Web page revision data
________________

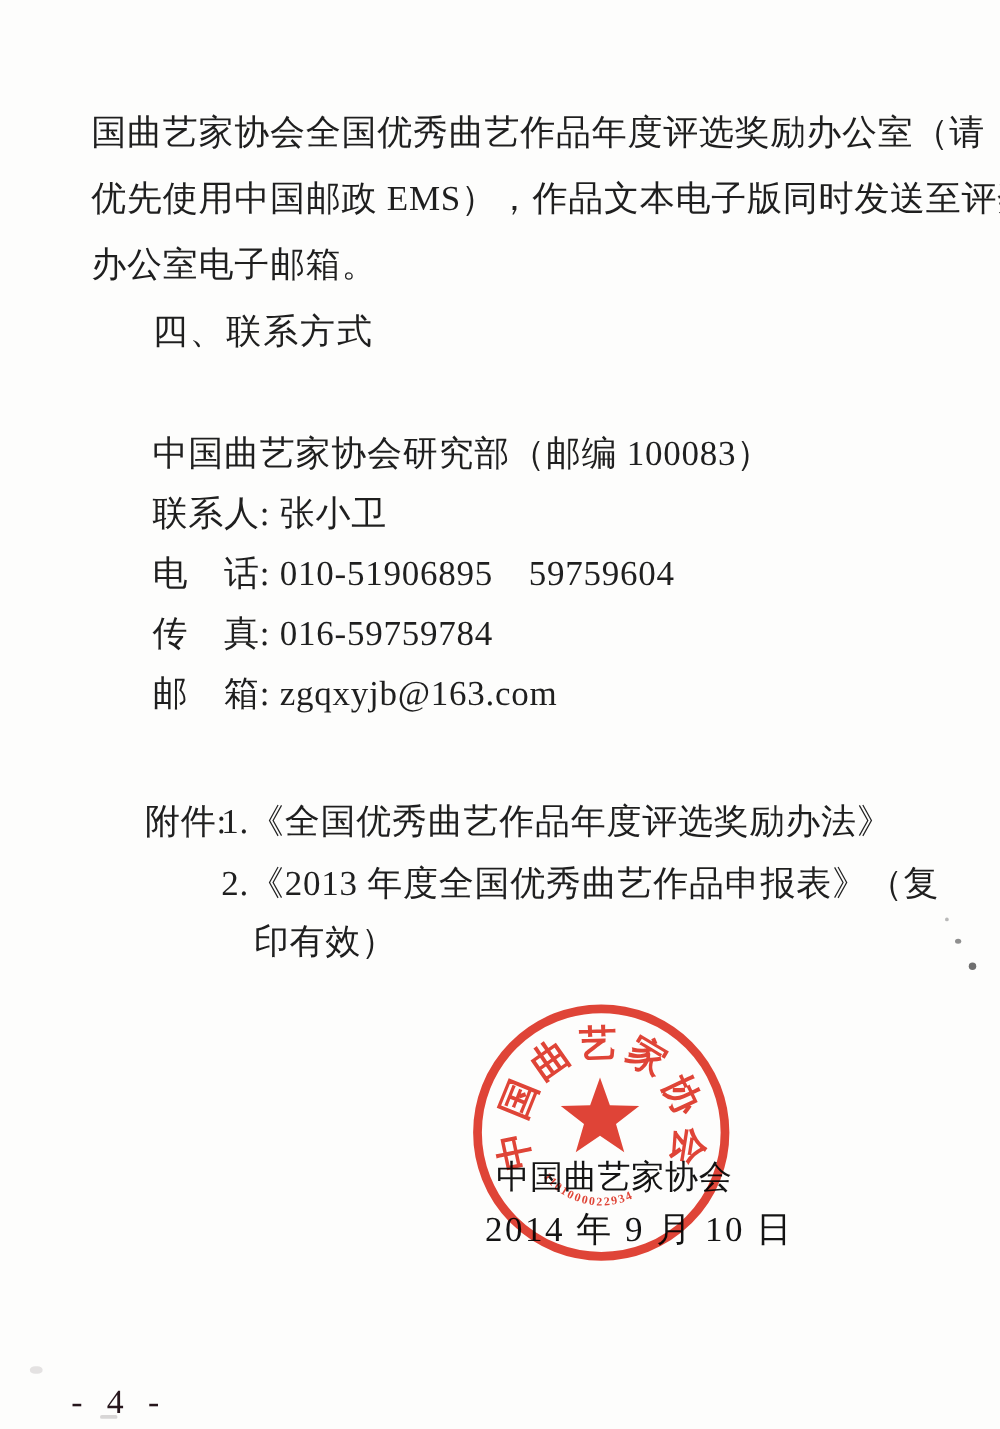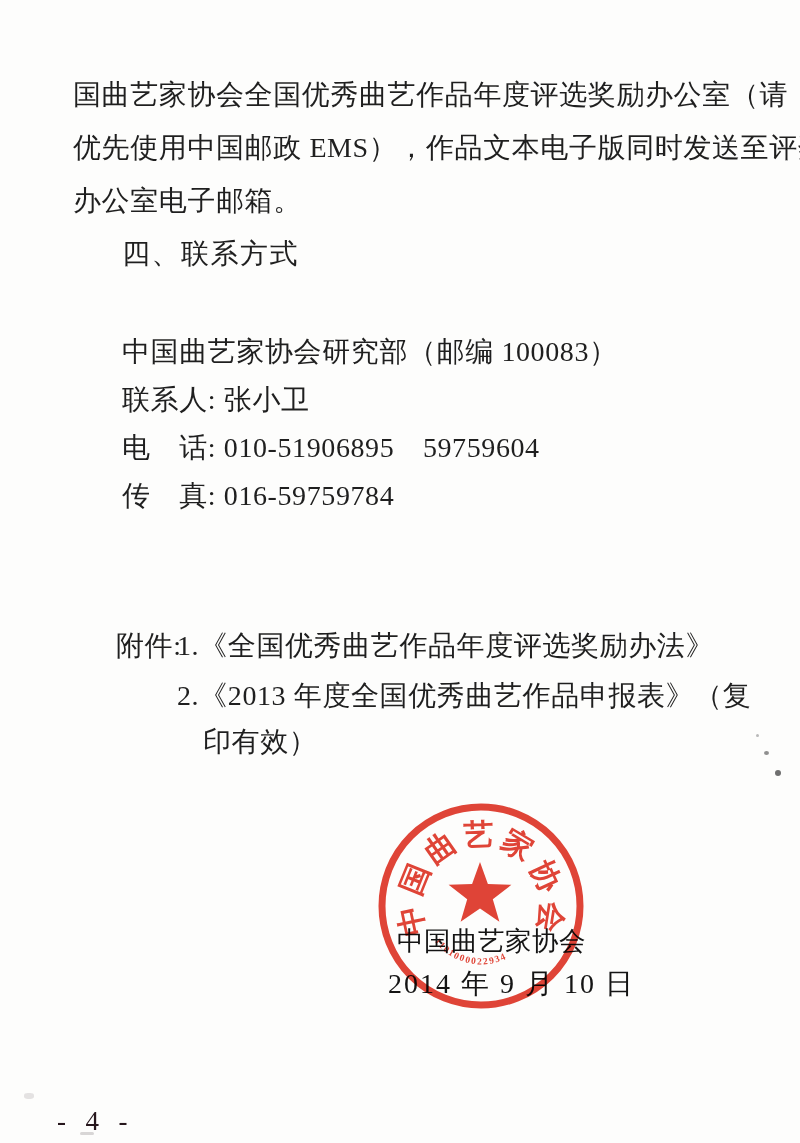--- a/index.html
+++ b/index.html
@@ -16,6 +16,7 @@
     letter-spacing:0.6px;
     white-space:pre;
     color:#1f1f1f;
+    margin-top:11px;
   }
   .heading{font-weight:normal;letter-spacing:1.5px;}
   .sig{position:absolute;white-space:pre;color:#141414;}

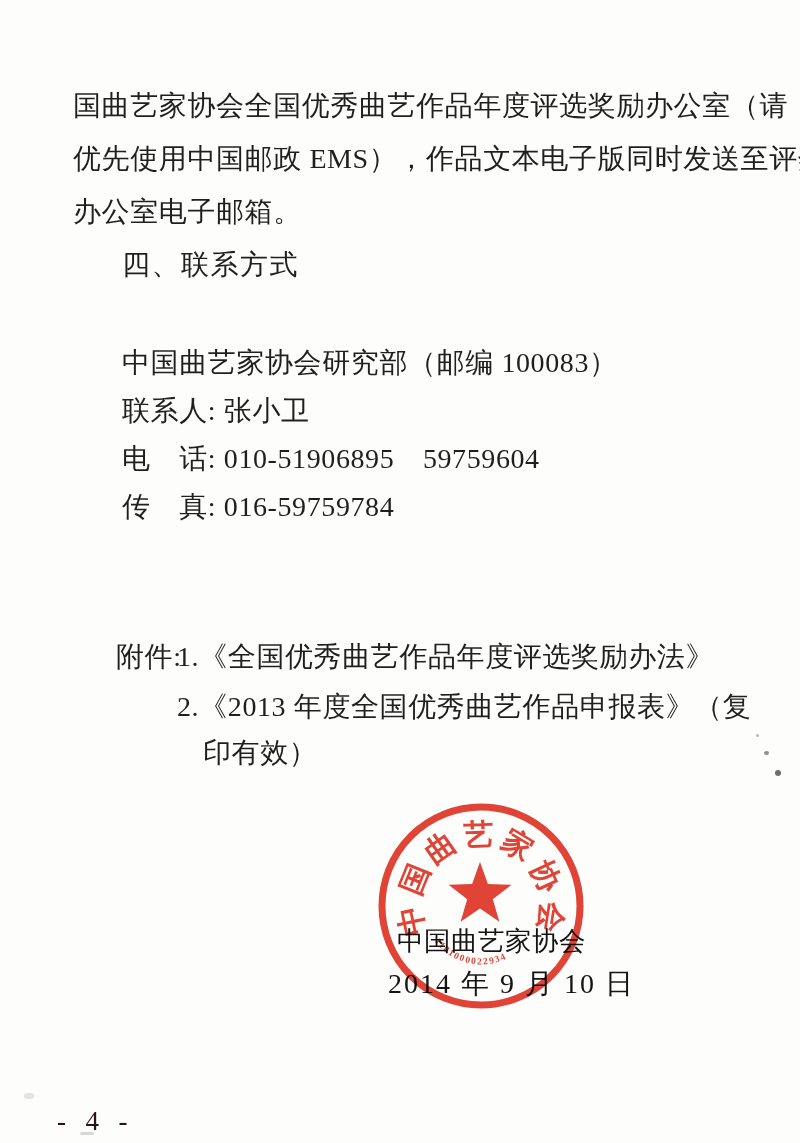--- a/index.html
+++ b/index.html
@@ -56,6 +56,7 @@
   <div class="line" style="left:122px;top:381px">联系人: 张小卫</div>
   <div class="line" style="left:122px;top:429px">电　话: 010-51906895　59759604</div>
   <div class="line" style="left:122px;top:477px">传　真: 016-59759784</div>
+  <div class="line" style="left:122px;top:525px">邮　箱: zgqxyjb@163.com</div>
 
   <div class="line" style="left:116px;top:627px">附件:</div>
   <div class="line" style="left:177px;top:627px">1.《全国优秀曲艺作品年度评选奖励办法》</div>

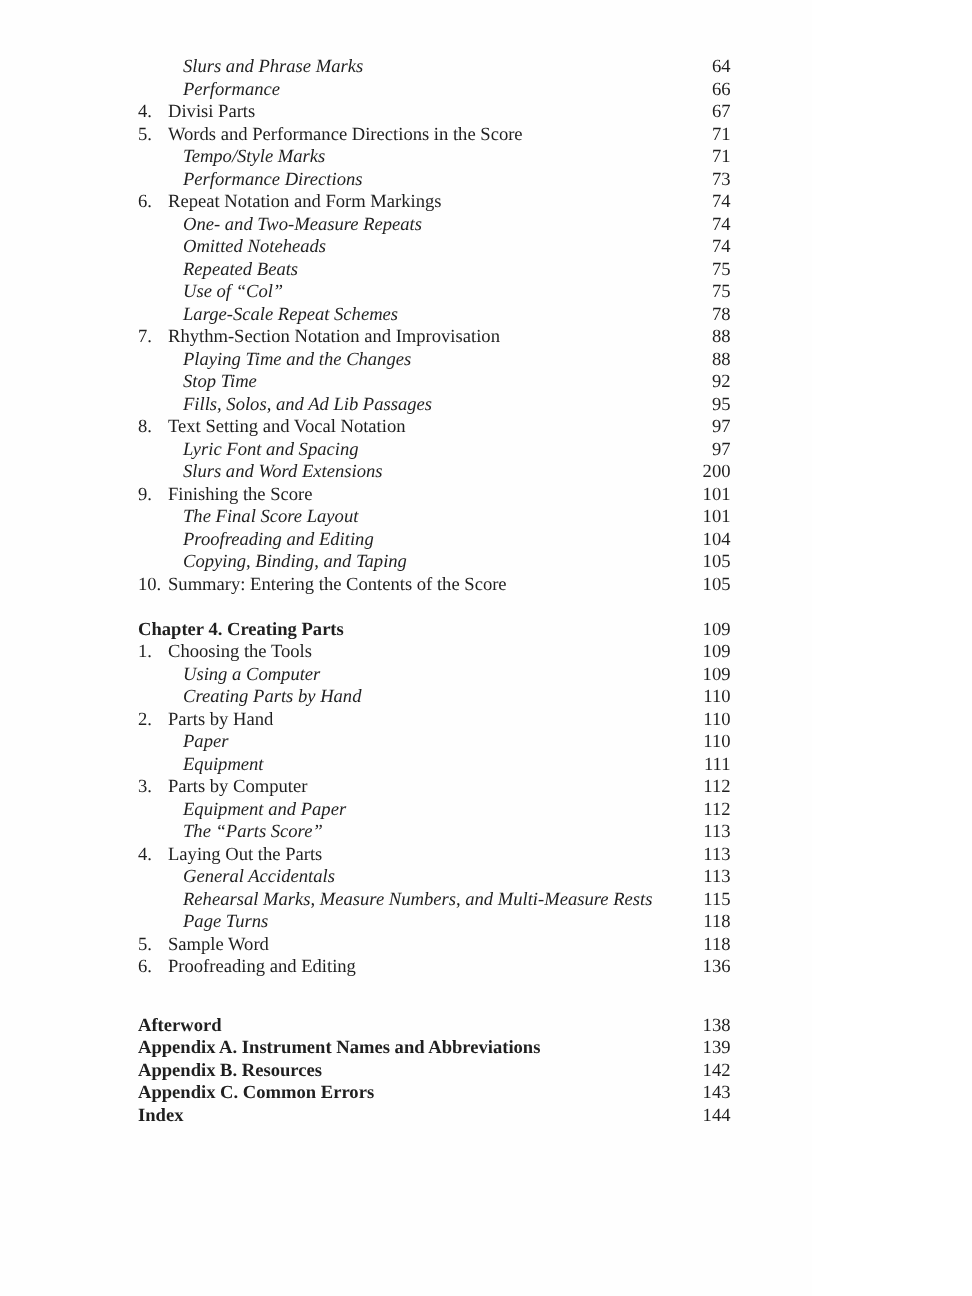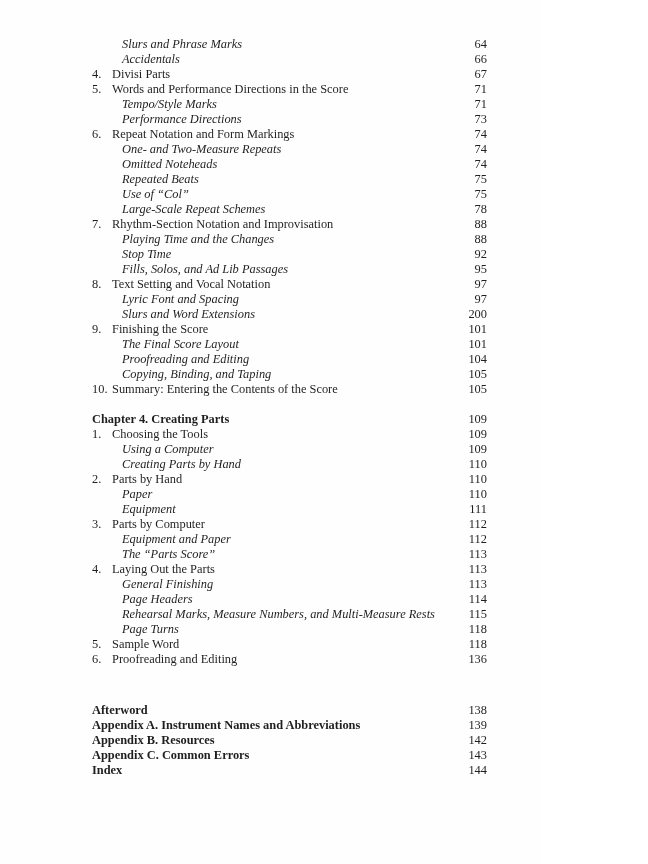--- a/index.html
+++ b/index.html
@@ -74,7 +74,7 @@
   </div>
       <div class="toc-row sub">
 
-    <span class="label">Accidentals</span>
+    <span class="label">Performance</span>
     <span class="spacer"></span>
     <span class="page-num">66</span>
   </div>

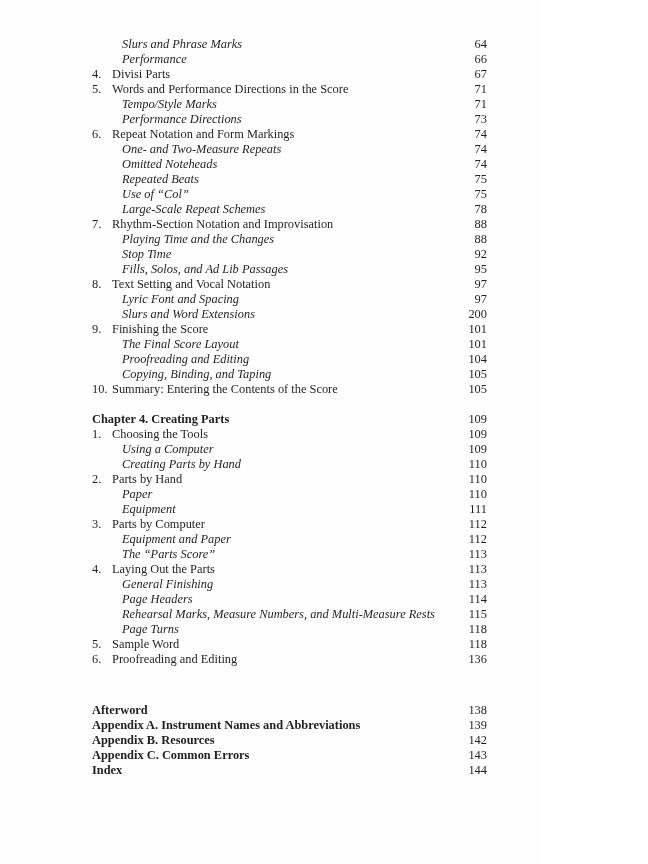--- a/index.html
+++ b/index.html
@@ -278,7 +278,7 @@
   </div>
       <div class="toc-row sub">
 
-    <span class="label">General Finishing</span>
+    <span class="label">General Accidentals</span>
     <span class="spacer"></span>
     <span class="page-num">113</span>
   </div>

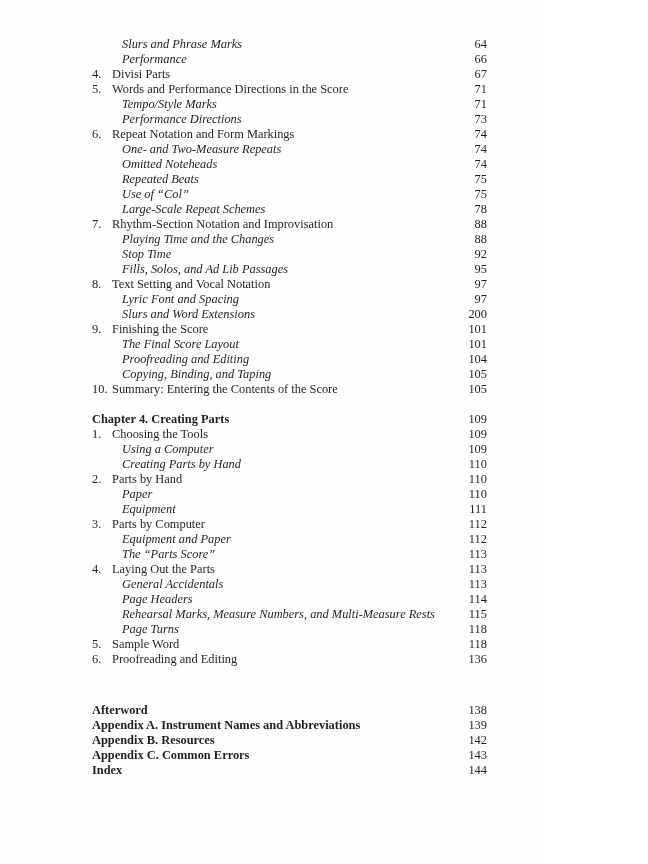--- a/index.html
+++ b/index.html
@@ -284,12 +284,6 @@
   </div>
       <div class="toc-row sub">
 
-    <span class="label">Page Headers</span>
-    <span class="spacer"></span>
-    <span class="page-num">114</span>
-  </div>
-      <div class="toc-row sub">
-
     <span class="label">Rehearsal Marks, Measure Numbers, and Multi-Measure Rests</span>
     <span class="spacer"></span>
     <span class="page-num">115</span>

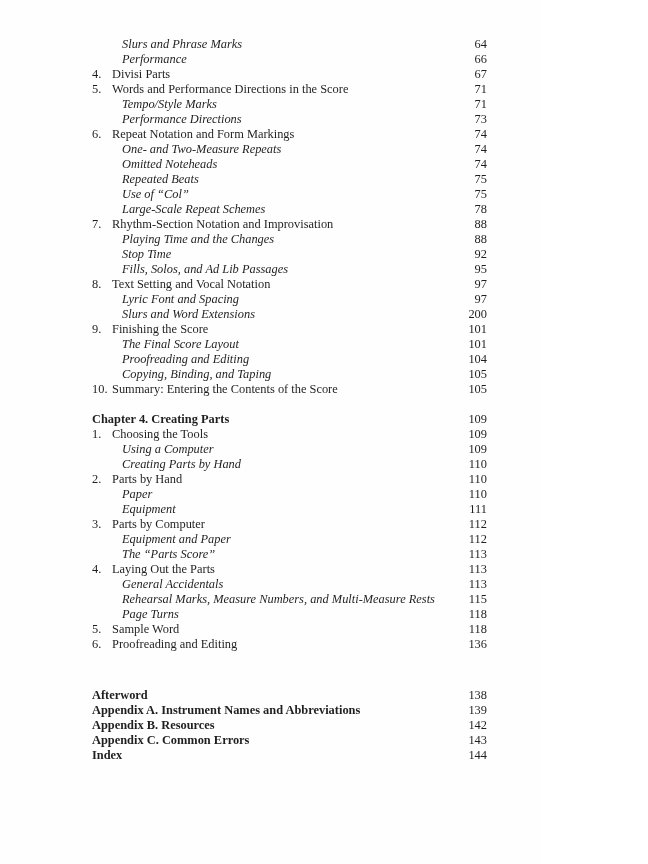--- a/index.html
+++ b/index.html
@@ -59,7 +59,7 @@
   }
   .toc-row.chapter { margin-top: 15px; }
   
-  .toc-row.section + .toc-row.back { margin-top: 36px; }
+  .toc-row.section + .toc-row.back { margin-top: 24px; }
 </style>
 </head>
 <body>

________________

About this task
Write out the data word for word. Any picture is to be skipped.

Task response
--- a/index.html
+++ b/index.html
@@ -16,6 +16,7 @@
     letter-spacing:0.6px;
     white-space:pre;
     color:#1f1f1f;
+    margin-top:11px;
   }
   .heading{font-weight:normal;letter-spacing:1.5px;}
   .sig{position:absolute;white-space:pre;color:#141414;}

--- a/index.html
+++ b/index.html
@@ -56,6 +56,7 @@
   <div class="line" style="left:122px;top:381px">联系人: 张小卫</div>
   <div class="line" style="left:122px;top:429px">电　话: 010-51906895　59759604</div>
   <div class="line" style="left:122px;top:477px">传　真: 016-59759784</div>
+  <div class="line" style="left:122px;top:525px">邮　箱: zgqxyjb@163.com</div>
 
   <div class="line" style="left:116px;top:627px">附件:</div>
   <div class="line" style="left:177px;top:627px">1.《全国优秀曲艺作品年度评选奖励办法》</div>

--- a/index.html
+++ b/index.html
@@ -74,7 +74,7 @@
   </div>
       <div class="toc-row sub">
 
-    <span class="label">Accidentals</span>
+    <span class="label">Performance</span>
     <span class="spacer"></span>
     <span class="page-num">66</span>
   </div>

--- a/index.html
+++ b/index.html
@@ -278,7 +278,7 @@
   </div>
       <div class="toc-row sub">
 
-    <span class="label">General Finishing</span>
+    <span class="label">General Accidentals</span>
     <span class="spacer"></span>
     <span class="page-num">113</span>
   </div>

--- a/index.html
+++ b/index.html
@@ -284,12 +284,6 @@
   </div>
       <div class="toc-row sub">
 
-    <span class="label">Page Headers</span>
-    <span class="spacer"></span>
-    <span class="page-num">114</span>
-  </div>
-      <div class="toc-row sub">
-
     <span class="label">Rehearsal Marks, Measure Numbers, and Multi-Measure Rests</span>
     <span class="spacer"></span>
     <span class="page-num">115</span>

--- a/index.html
+++ b/index.html
@@ -59,7 +59,7 @@
   }
   .toc-row.chapter { margin-top: 15px; }
   
-  .toc-row.section + .toc-row.back { margin-top: 36px; }
+  .toc-row.section + .toc-row.back { margin-top: 24px; }
 </style>
 </head>
 <body>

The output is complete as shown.